On August 16, 2023, the claimant’s mother reported the claimant “has so much going on.” The claimant stated that she needed to “get back on my medication,” and she said that Seroquel and Zyprexa had helped her in the past. On examination, the claimant’s rapport was appropriate; her appearance was appropriate; she was fully oriented; her mood euthymic; her speech was circumstantial; there were no hallucinations; her thought content/process was appropriate; her psychomotor was slowed; her memory was fair; her judgment was fair; and her insight was fair. Dr. Zetzer diagnosed schizophreniform illness. The claimant and her mother thought that medication would help so Dr. Zetzer started Seroquel 25 mg twice a day and he asked the claimant to follow up in two weeks (3F/20- 24).
On examination of the claimant by consultative examiner Dr. Rosenthal in December 2022, the claimant’s affect appeared sad and her energy level seemed below average, but no thought disorder was observed, she did not appear agitated, and she did not appear nervous, anxious, scared, restless, or panicky. In addition, she did not display any odd or bizarre behavior and no signs of psychosis were noted. Dr. Rosenthal noted the claimant appeared to be of “low average” intellect. As recounted above, on March 3, 2023, the claimant saw Dr. Zetzer of Murtis Taylor Human Services. On examination that day, the claimant’s rapport was hostile and evasive; her manner of dress was bizarre; her mood was manic and irritable; her speech was coherent but tangential and she changed the topic if she did not like what it was about; she reported hallucinations of seeing dead people; and her psychomotor activity was restless.
However, the subsequent examinations by Dr. Zetzer do not contain such abnormal findings. On March 22, 2023, the claimant’s rapport was appropriate; her mood was anxious and depressed; she denied hallucinations; her thought content/process was preoccupied; her psychomotor activity was normal; her memory was fair; her judgment was fair; and her insight was poor. Dr. Zetzer did not prescribe any medication and he asked the claimant to follow up in one month (3F/25-29).
However, the claimant did not follow up with Dr. Zetzer until August 16, 2023. On examination that day, the claimant’s rapport was appropriate; her appearance was appropriate; her mood was euthymic; her speech was circumstantial; there were no hallucinations; her thought content/process was appropriate; her psychomotor activity was slowed; her memory was fair; her judgment was fair; and her insight was fair. The claimant and her mother thought that medication would help so Dr. Zetzer started Seroquel 25 mg twice a day, and he asked the claimant to follow up in two weeks (3F/20- 24). Significantly, the claimant testified that her medication helps her symptoms. As recounted above, during the relevant timeframe, the claimant has not taken psychiatric medication on a regular basis. Even so, the claimant has not been psychiatrically hospitalized and there are no Emergency Department visits for acute psychiatric symptoms. Although the claimant has received a limited amount of outpatient mental health services through Murtis Taylor, the claimant has not required or received frequent or intensive outpatient mental health services.
(ECF No. 8, PageID #: 53–55)
C. Vocational Expert Testimony
The Administrative Law Judge posed the following hypothetical to the vocational expert:
Please assume a hypothetical individual of the claimant’s age and education with the past jobs indicated. Further assume that the individual is limited to the following non-exertional only medical limitations. The hypothetical individual is able to perform simple, routine, and repetitive tasks non-exertional only mental limitations. The hypothetical individual is able to perform simple, routine and repetitive tasks but not at a production rate pace, for example, assembly line work. The hypothetical individual is limited to occasional interactions with supervisors and co-workers and infrequent superficial interaction with the public. The hypothetical individual is able to make simple work-related decisions. Infrequent is defined as two hours or less in an eight-hour day. Superficial is further defined as doing no tasks involving arbitration, negotiation, persuading others, or being responsible for the safety or welfare of others.

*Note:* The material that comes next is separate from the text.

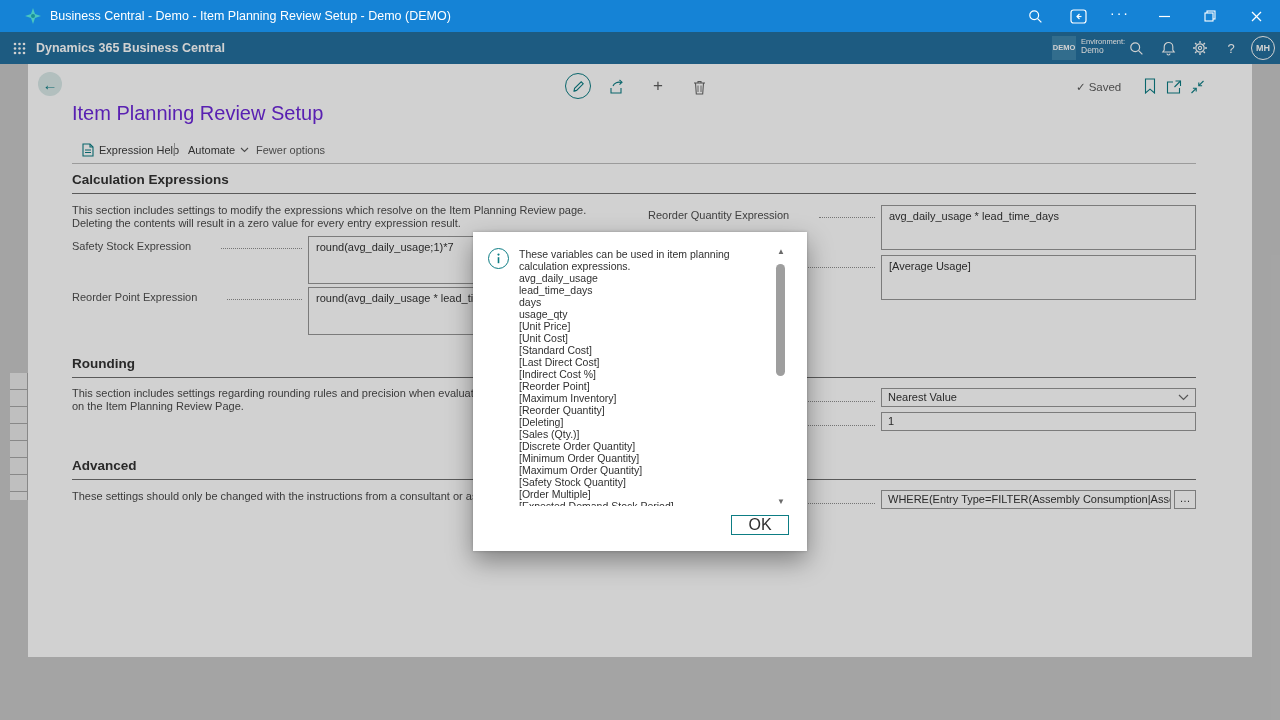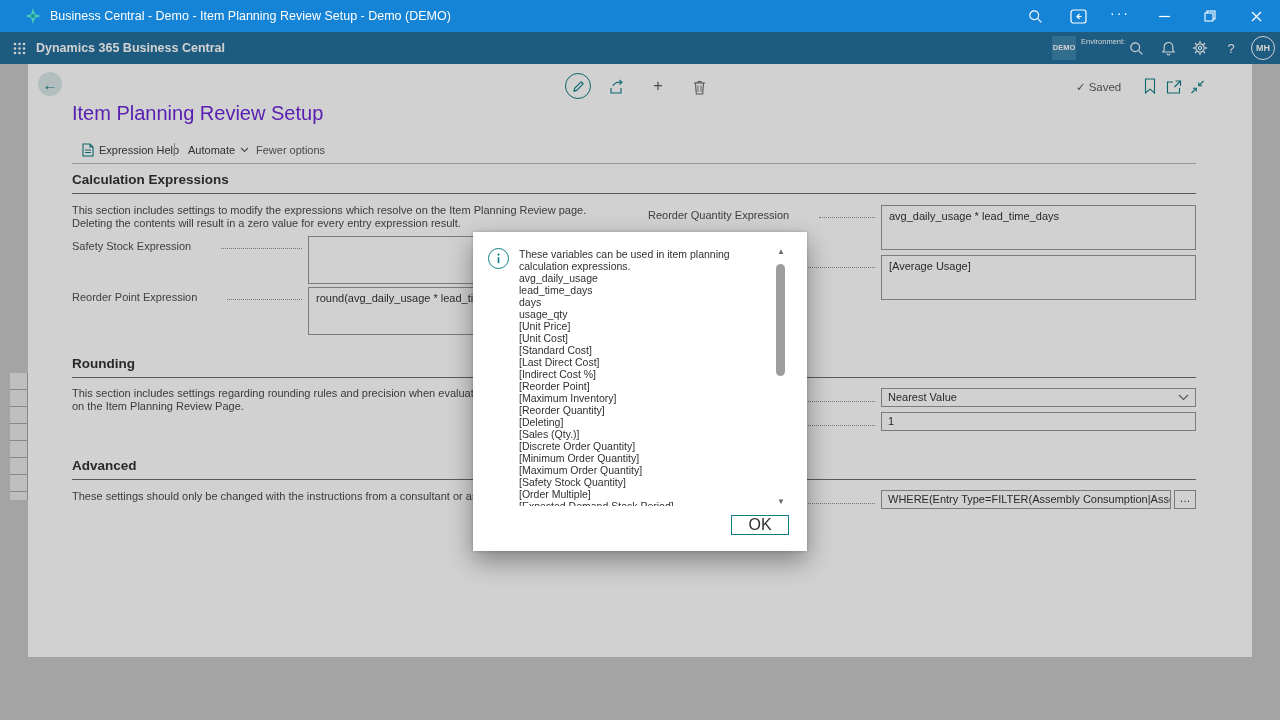"Demo" #env-text .env-name { margin-top: 28px -> none }
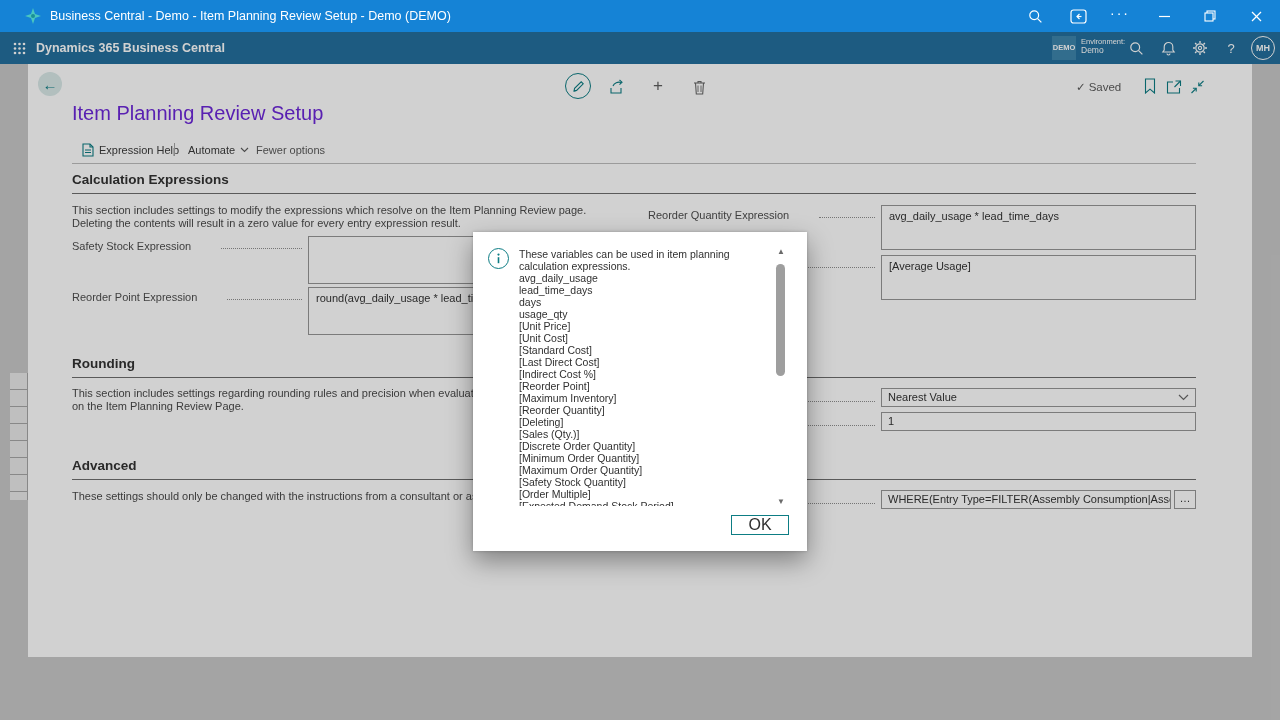"Safety Stock Expression" #lrow1 { text-align: right -> none }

(ECF No. 8, PageID #: 57–58, 77). The vocational expert testified that given all these factors the individual would be able to perform past work, specifically dining room attendant and kitchen helper, as well as the requirements of representative occupations including (1) hospital cleaner, DOT 323.687-010 with 50,600 jobs nationally, (2) packager, DOT 920.587-018 with 72,200 jobs nationally, (3) window cleaner, DOT 389.687-014 with 111,400 jobs nationally. (ECF No. 8, PageID #: 57–58).

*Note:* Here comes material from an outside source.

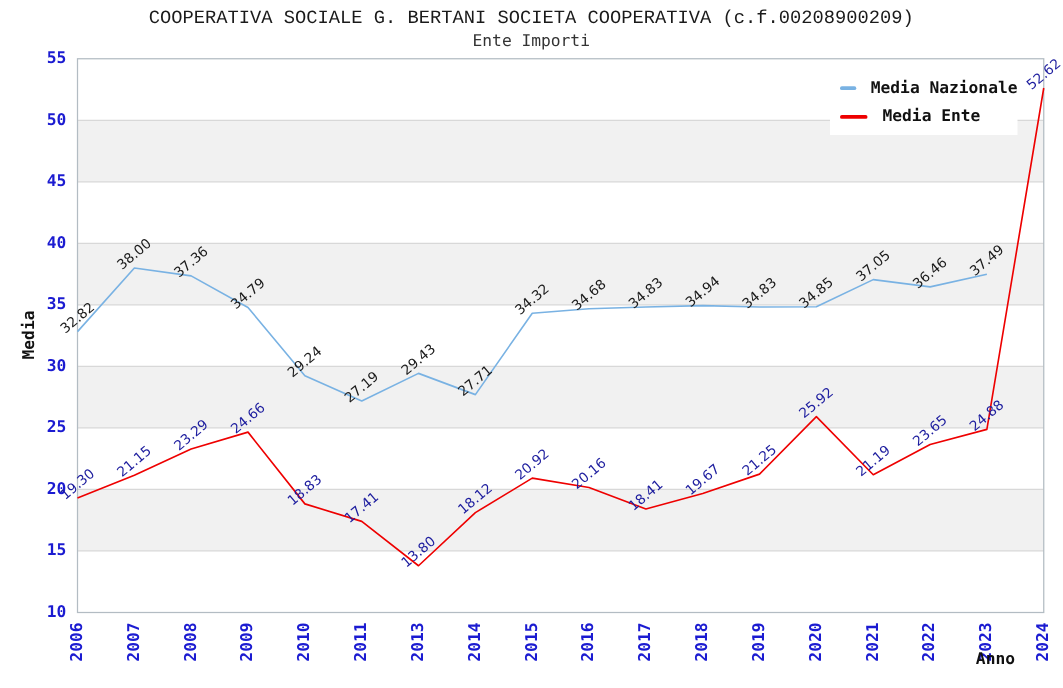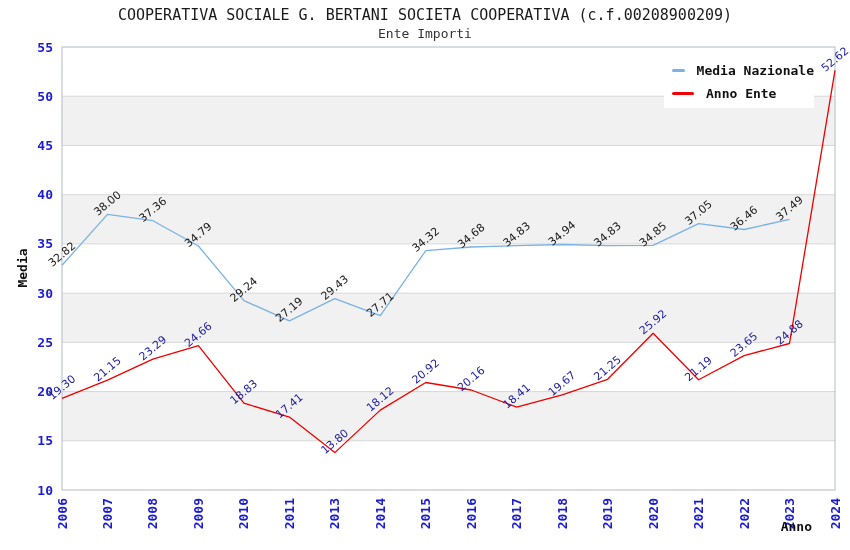"COOPERATIVA SOCIALE G. BERTANI SOCIETA" .chart-title { font-family: none -> Liberation Mono, monospace }
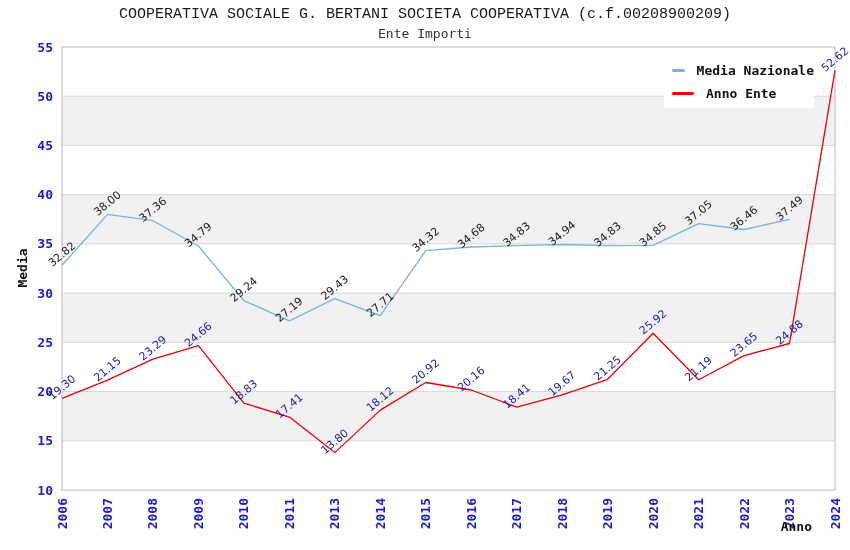"Anno Ente" span.legend-label { text: Anno -> Media }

IV. The ALJ’s Decision The ALJ made the following findings relevant to this appeal: 2. The claimant has the following severe impairments: major depression, unspecified personality disorder, unspecified trauma and stressor related disorder, and schizophreniform illness (20 CFR 416.920(c)).
3. The claimant does not have an impairment or combination of impairments that meets or medically equals the severity of one of the listed impairments in 20 CFR Part 404, Subpart P, Appendix 1 (20 CFR 416.920(d), 416.925 and 416.926).
4. After careful consideration of the entire record, the undersigned finds that the claimant has the residual functional capacity to perform a full range of work at all exertional levels but with the following nonexertional limitations: can perform simple, routine, and repetitive tasks but not at a production rate pace (e.g., assembly line work); occasional interaction with supervisors and coworkers; infrequent, superficial interaction with the public (“infrequent” is further defined as 2 hours or less in an 8-hour day and “superficial” is further defined as doing no tasks involving arbitration, negotiation, confrontation, directing the work of others, persuading others, or being responsible for the safety or welfare of others); and can make simple work-related decisions.
5. The claimant is capable of performing past relevant work as a dining room attendant and kitchen helper. This work does not require the performance of work-related activities precluded by the claimant’s residual functional capacity (20 CFR 416.965).
(ECF No. 8, PageID #: 50–52, 57).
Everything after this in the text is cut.